Copy whichever lines of the data hold the word "weight".

[AVAILABLE RECORDS Boundary: Start]

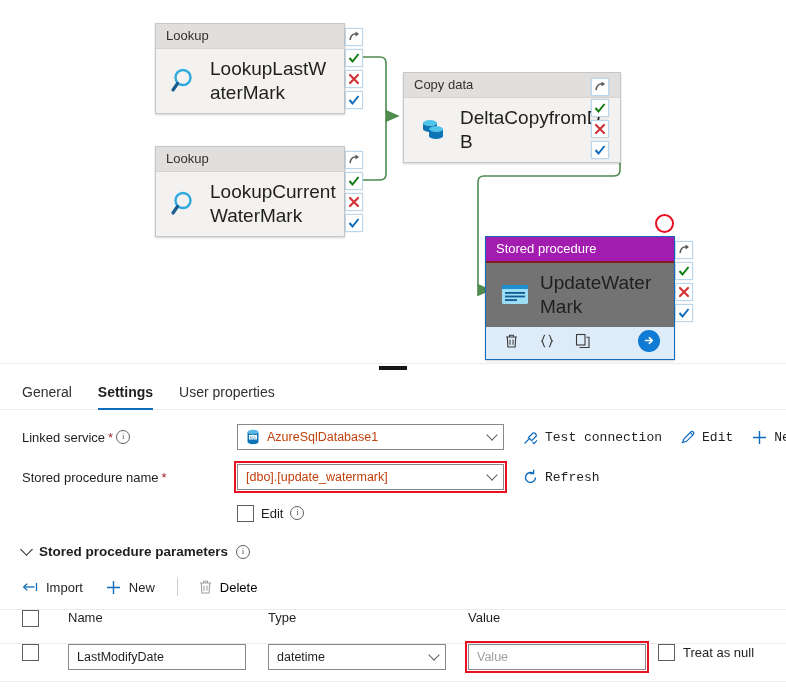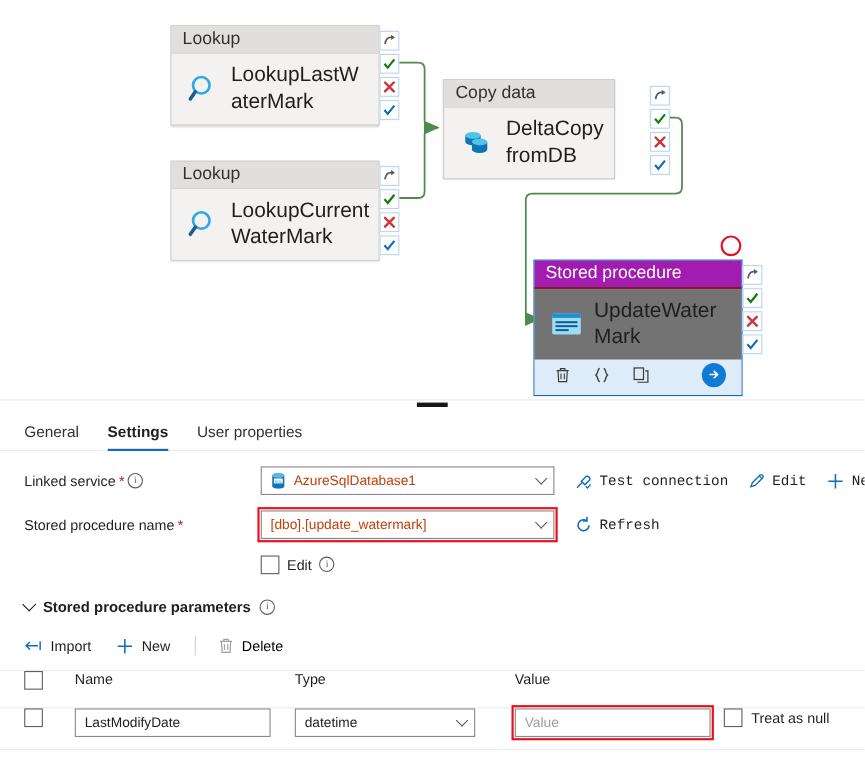--- a/index.html
+++ b/index.html
@@ -39,21 +39,21 @@
     position: absolute;
     box-sizing: border-box;
     border: 1px solid #c8c6c4;
     background: #f3f2f1;
     box-shadow: 0 1px 2px rgba(0,0,0,.18);
   }
   .node-head {
     height: 24px;
     line-height: 24px;
     padding: 0 10px;
-    font-size: 16px;
+    font-size: 13px;
     color: #323130;
     background: #e1dfdd;
     border-bottom: 1px solid #d6d4d2;
     white-space: nowrap;
     overflow: hidden;
   }
   .node-body {
     display: flex;
     align-items: center;
     gap: 10px;
@@ -337,21 +337,21 @@
     display: flex;
     align-items: center;
     padding: 0 8px;
     font-size: 12.5px;
     color: #201f1e;
   }
   .tbox.placeholder { color: #a19f9d; }
   .combo-sm {
     position: relative;
     box-sizing: border-box;
-    width: 164px;
+    width: 178px;
     height: 26px;
     border: 1px solid #8a8886;
     background: #ffffff;
     display: flex;
     align-items: center;
     padding: 0 22px 0 8px;
     font-size: 12.5px;
     color: #201f1e;
     cursor: pointer;
   }
@@ -451,21 +451,21 @@
         <path d="M2,2 L10,10 M10,2 L2,10" stroke="#d13438" stroke-width="2.2" stroke-linecap="round"></path>
       </svg>
     </div>
     <div class="pin">
       <svg width="12" height="12" viewBox="0 0 12 12">
         <path d="M1.5,6 L4.5,9.5 L10.5,2" fill="none" stroke="#0f6cbd" stroke-width="2"></path>
       </svg>
     </div>
   </div>
 
-  <div class="node" style="left:403px; top:72px; width:156px;">
+  <div class="node" style="left:403px; top:72px; width:218px;">
     <div class="node-head">Copy data</div>
     <div class="node-body">
       <span>
         <svg width="32" height="30" viewBox="0 0 32 30">
           <ellipse cx="12" cy="8" rx="7" ry="3" fill="#4fc3e8"></ellipse>
           <path d="M5,8 L5,14 A7,3 0 0 0 19,14 L19,8 A7,3 0 0 1 5,8 z" fill="#0f74b5"></path>
           <ellipse cx="18" cy="14" rx="7" ry="3" fill="#4fc3e8"></ellipse>
           <path d="M11,14 L11,21 A7,3 0 0 0 25,21 L25,14 A7,3 0 0 1 11,14 z" fill="#0f74b5"></path>
         </svg>
       </span>

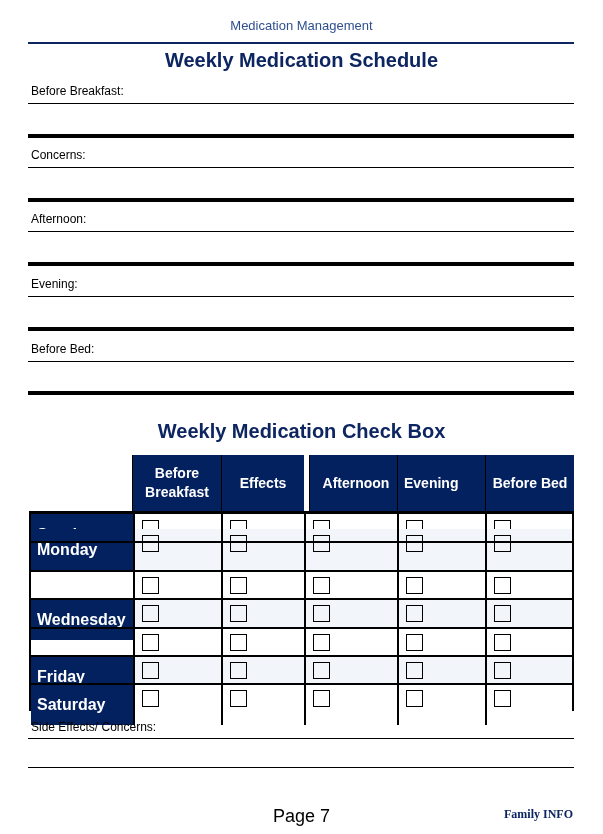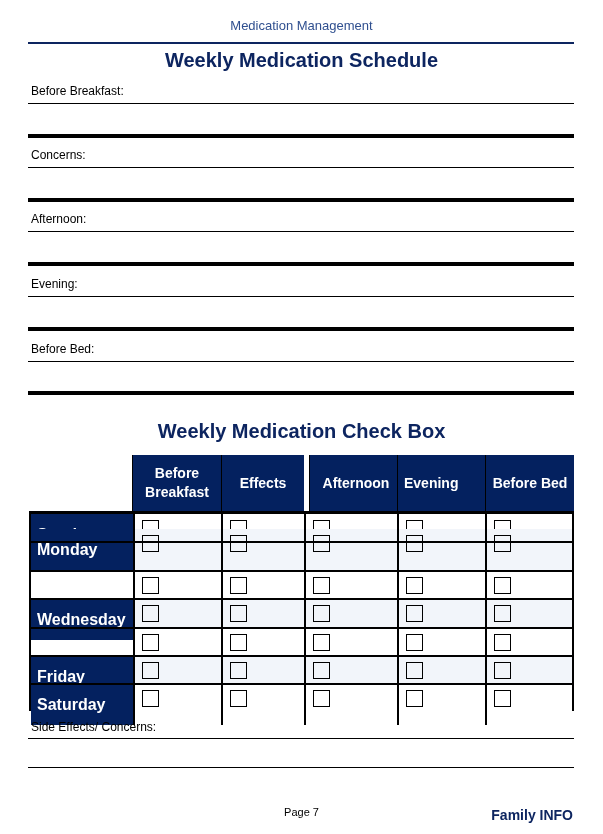--- a/index.html
+++ b/index.html
@@ -17,22 +17,22 @@
   .hdr-cell.left { justify-content:flex-start; padding-left:6px; }
   .grid { position:absolute; left:29px; top:511px; width:545px; height:200px; border:2px solid #000; border-top:3px solid #000; }
   .day-row { position:absolute; left:0; height:41px; width:541px;padding-left:48px; }
   .day-label { position:absolute; left:0; top:0; width:102px; height:100%; background:#04215f; color:#fff; font-weight:bold; font-size:16px; display:flex; align-items:center; padding-left:6px; }
   .cell { position:absolute; top:0; height:100%; border-left:2px solid #000; }
   .cell.alt { background:#f2f5fa; }
   .cell.norm { background:#ffffff; }
   .cb { position:absolute; left:7px; top:6px; width:17px; height:17px; border:1px solid #000; background:transparent; }
   .row-divider { position:absolute; left:102px; width:439px; height:2px; background:#000; }
   .row-divider-navy { position:absolute; left:0; width:102px; height:2px; background:#000; }
-  .footer-page { left:0; width:603px; top:806px; text-align:center; font-size:11px; color:#000; }
-  .footer-brand { right:30px; top:807px; font-family:Liberation Sans, sans-serif; font-weight:bold; font-size:14px; color:#0d2560; }
+  .footer-page { left:0; width:603px; top:806px; text-align:center; font-size:18px; color:#000; }
+  .footer-brand { right:30px; top:807px; font-family:Liberation Serif, serif; font-weight:bold; font-size:12px; color:#0d2560; }
 </style>
 </head>
 <body>
 
 <div class="abs top-title">Medication Management</div>
 <div class="abs top-rule"></div>
 <div class="abs main-title">Weekly Medication Schedule</div>
 
 <div class="abs field-label" style="top:84px">Before Breakfast:</div>
 <div class="abs thin-rule" style="top:103px"></div>

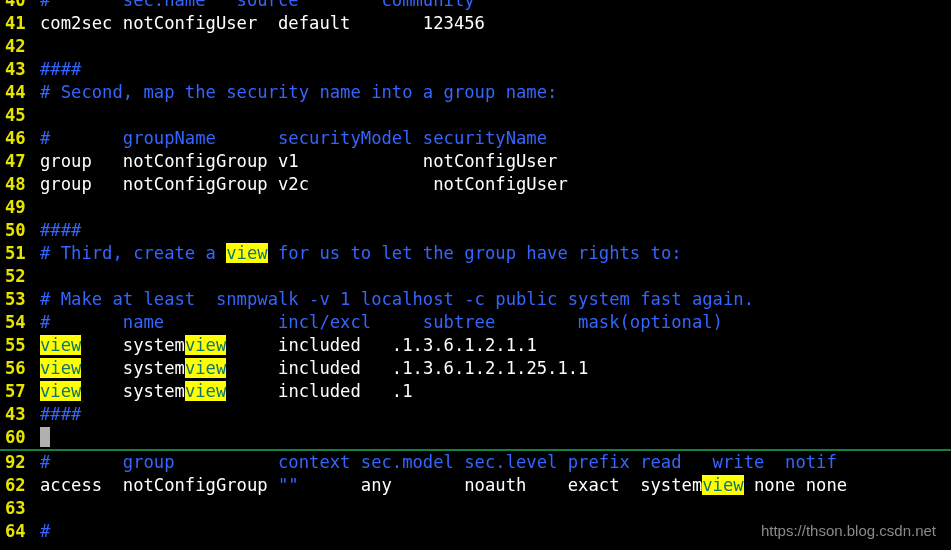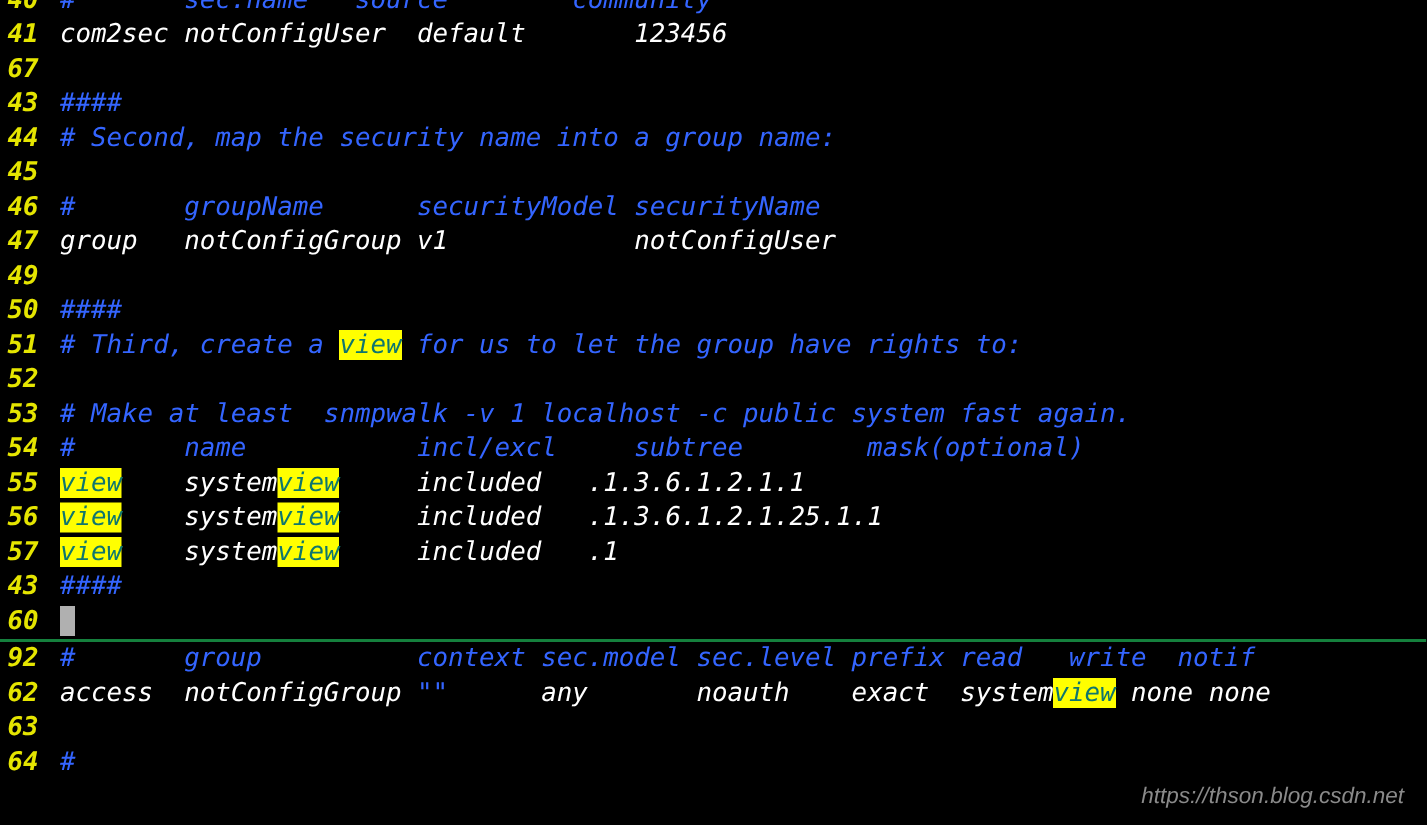--- a/index.html
+++ b/index.html
@@ -9,21 +9,20 @@
   }
   #screen {
     position: relative;
     width: 951px;
     height: 546px;
     background: #000000;
     overflow: hidden;
     font-family: "DejaVu Sans Mono", "Liberation Mono", monospace;
     font-size: 17.2px;
     line-height: 23px;
-    font-style: italic;
   }
   #code {
     position: absolute;
     left: 0;
     top: -11px;   
     width: 951px;
   }
   .row {
     position: relative;
     height: 23px;
@@ -64,26 +63,27 @@
     white-space: pre;
   }
 </style>
 </head>
 <body>
 
 <div id="screen">
   <div id="code">
       <div class="row"><span class="gutter">40</span><span class="src"><span class="cmt">#       sec.name   source        community</span></span></div>
       <div class="row"><span class="gutter">41</span><span class="src"><span class="plain">com2sec notConfigUser  default       123456</span></span></div>
-      <div class="row"><span class="gutter">67</span><span class="src"></span></div>
+      <div class="row"><span class="gutter">42</span><span class="src"></span></div>
       <div class="row"><span class="gutter">43</span><span class="src"><span class="cmt">####</span></span></div>
       <div class="row"><span class="gutter">44</span><span class="src"><span class="cmt"># Second, map the security name into a group name:</span></span></div>
       <div class="row"><span class="gutter">45</span><span class="src"></span></div>
       <div class="row"><span class="gutter">46</span><span class="src"><span class="cmt">#       groupName      securityModel securityName</span></span></div>
       <div class="row"><span class="gutter">47</span><span class="src"><span class="plain">group   notConfigGroup v1            notConfigUser</span></span></div>
+      <div class="row"><span class="gutter">48</span><span class="src"><span class="plain">group   notConfigGroup v2c            notConfigUser</span></span></div>
       <div class="row"><span class="gutter">49</span><span class="src"></span></div>
       <div class="row"><span class="gutter">50</span><span class="src"><span class="cmt">####</span></span></div>
       <div class="row"><span class="gutter">51</span><span class="src"><span class="cmt"># Third, create a </span><span class="hl">view</span><span class="cmt"> for us to let the group have rights to:</span></span></div>
       <div class="row"><span class="gutter">52</span><span class="src"></span></div>
       <div class="row"><span class="gutter">53</span><span class="src"><span class="cmt"># Make at least  snmpwalk -v 1 localhost -c public system fast again.</span></span></div>
       <div class="row"><span class="gutter">54</span><span class="src"><span class="cmt">#       name           incl/excl     subtree        mask(optional)</span></span></div>
       <div class="row"><span class="gutter">55</span><span class="src"><span class="hl">view</span><span class="plain">    system</span><span class="hl">view</span><span class="plain">     included   .1.3.6.1.2.1.1</span></span></div>
       <div class="row"><span class="gutter">56</span><span class="src"><span class="hl">view</span><span class="plain">    system</span><span class="hl">view</span><span class="plain">     included   .1.3.6.1.2.1.25.1.1</span></span></div>
       <div class="row"><span class="gutter">57</span><span class="src"><span class="hl">view</span><span class="plain">    system</span><span class="hl">view</span><span class="plain">     included   .1</span></span></div>
       <div class="row"><span class="gutter">43</span><span class="src"><span class="cmt">####</span></span></div>

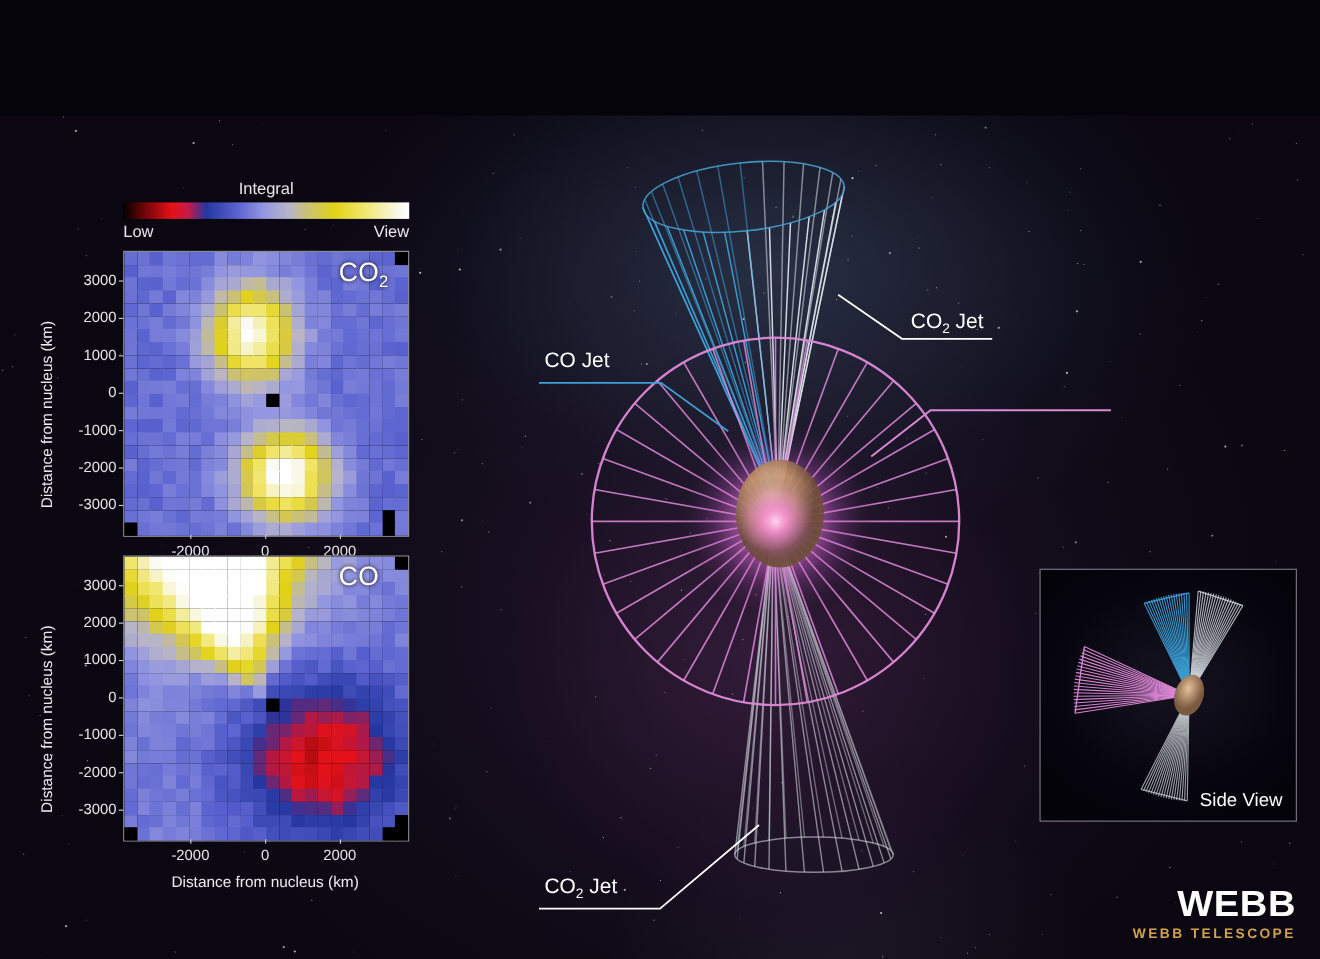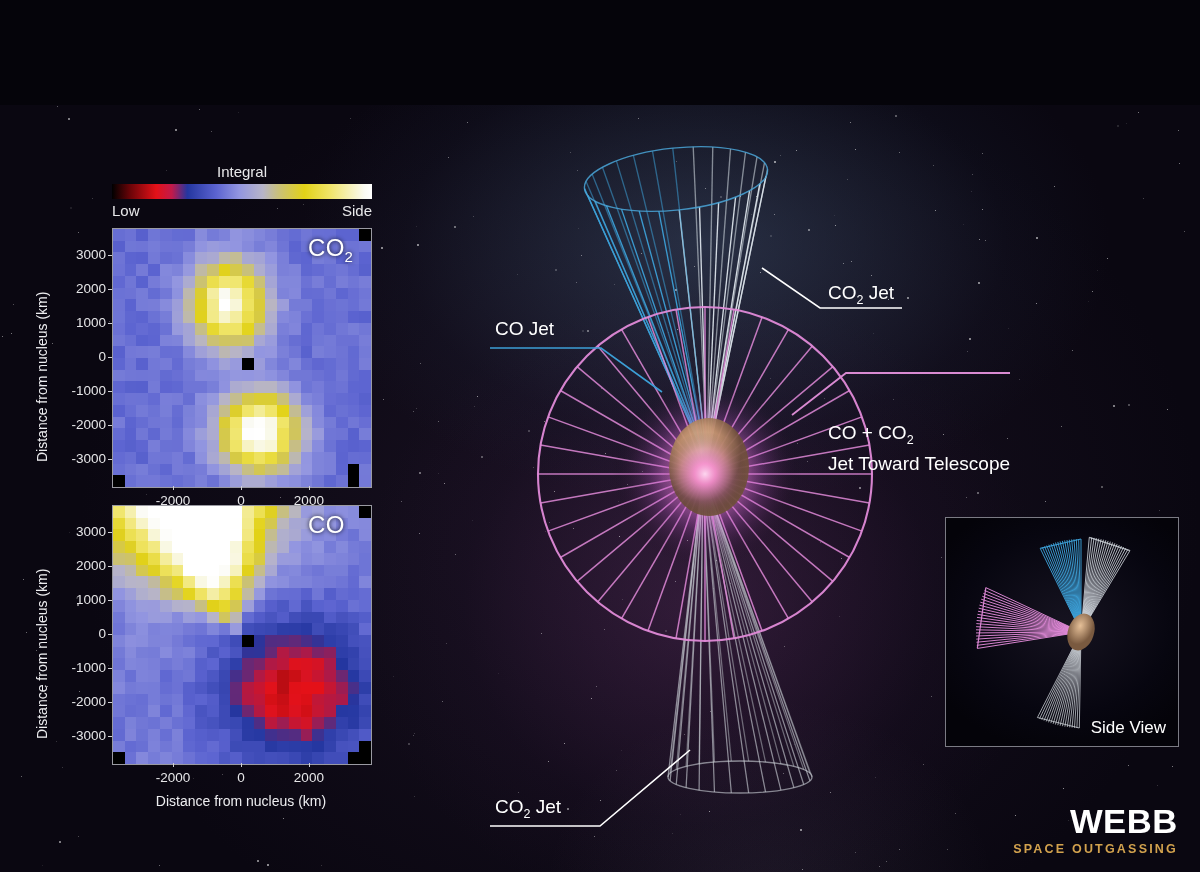--- a/index.html
+++ b/index.html
@@ -373,21 +373,21 @@
       <div class="star" style="width: 1px; height: 1px; left: 1178.8px; top: 58.2px; opacity: 0.58;"></div>
       <div class="star" style="width: 1px; height: 1px; left: 971.8px; top: 68.7px; opacity: 0.35;"></div>
       <div class="star" style="width: 1px; height: 1px; left: 1103.7px; top: 636px; opacity: 0.55;"></div>
     </div>
 
   <div id="cbarWrap">
     <div id="cbarTitle">Integral</div>
     <div id="cbar"></div>
     <div id="cbarLabels">
       <span>Low</span>
-      <span>Side</span>
+      <span>View</span>
     </div>
   </div>
 
   <div class="panel" id="panel0" style="left: 0px; top: 0px; width: 1200px; height: 872px;">
       <div class="plotbox" style="left: 112px; top: 228px; width: 258px; height: 258px;">
         <div class="cell" style="left: 0px; top: 0px; width: 12.3273px; height: 12.3273px; background: rgb(103, 110, 211);"></div>
         <div class="cell" style="left: 11.7273px; top: 0px; width: 12.3273px; height: 12.3273px; background: rgb(108, 114, 213);"></div>
         <div class="cell" style="left: 23.4545px; top: 0px; width: 12.3273px; height: 12.3273px; background: rgb(88, 96, 205);"></div>
         <div class="cell" style="left: 35.1818px; top: 0px; width: 12.3273px; height: 12.3273px; background: rgb(111, 118, 214);"></div>
         <div class="cell" style="left: 46.9091px; top: 0px; width: 12.3273px; height: 12.3273px; background: rgb(106, 112, 212);"></div>
@@ -1530,24 +1530,20 @@
         <path d="M1010 268 H846 L792 310" fill="none" stroke="#d98ad2" stroke-width="1.8"></path>
         <path d="M490 721 H600 L690 645" fill="none" stroke="#ffffff" stroke-width="1.6"></path>
       </svg>
 
     <div class="callout" style="left:495px;top:212px;">CO Jet</div>
 
     <div class="callout" style="left:828px;top:176px;">
       <span>CO<sub>2</sub> Jet</span>
     </div>
 
-    <div class="callout" style="left:828px;top:316px;">
-      <div>CO + CO<sub>2</sub></div>
-      <div>Jet Toward Telescope</div>
-    </div>
 
     <div class="callout" style="left:495px;top:690px;">
       <span>CO<sub>2</sub> Jet</span>
     </div>
   </div>
 
   <div id="inset">
     <svg id="insetSvg" width="232" height="228">
         <defs>
           <radialGradient id="inuc" cx="40%" cy="35%">
@@ -1645,16 +1641,16 @@
           <line x1="135" y1="114" x2="91.41691202500351" y2="199.53662632208332" stroke="#cfd4da" stroke-width="1" stroke-opacity="0.75"></line>
           <line x1="133.3245689820208" y1="209.98537873501357" x2="91.41691202500351" y2="199.53662632208332" stroke="#cfd4da" stroke-width="1.2" stroke-opacity="0.75"></line>
         </g>
         <ellipse cx="135" cy="114" rx="13" ry="19" fill="url(#inuc)" transform="rotate(18 135 114)"></ellipse>
       </svg>
     <div id="insetLabel">Side View</div>
   </div>
 
   <div id="logo">
     <div id="logoMain">WEBB</div>
-    <div id="logoSub">SPACE OUTGASSING</div>
+    <div id="logoSub">WEBB TELESCOPE</div>
   </div>
 
 </div>
 
 </body></html>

[AVAILABLE RECORDS Boundary: End]

◆ RESULT FOR THIS EXERCISE ◆
   .day-label { position:absolute; left:0; top:0; width:102px; height:100%; background:#04215f; color:#fff; font-weight:bold; font-size:16px; display:flex; align-items:center; padding-left:6px; }
-  .footer-brand { right:30px; top:807px; font-family:Liberation Sans, sans-serif; font-weight:bold; font-size:14px; color:#0d2560; }
+  .footer-brand { right:30px; top:807px; font-family:Liberation Serif, serif; font-weight:bold; font-size:12px; color:#0d2560; }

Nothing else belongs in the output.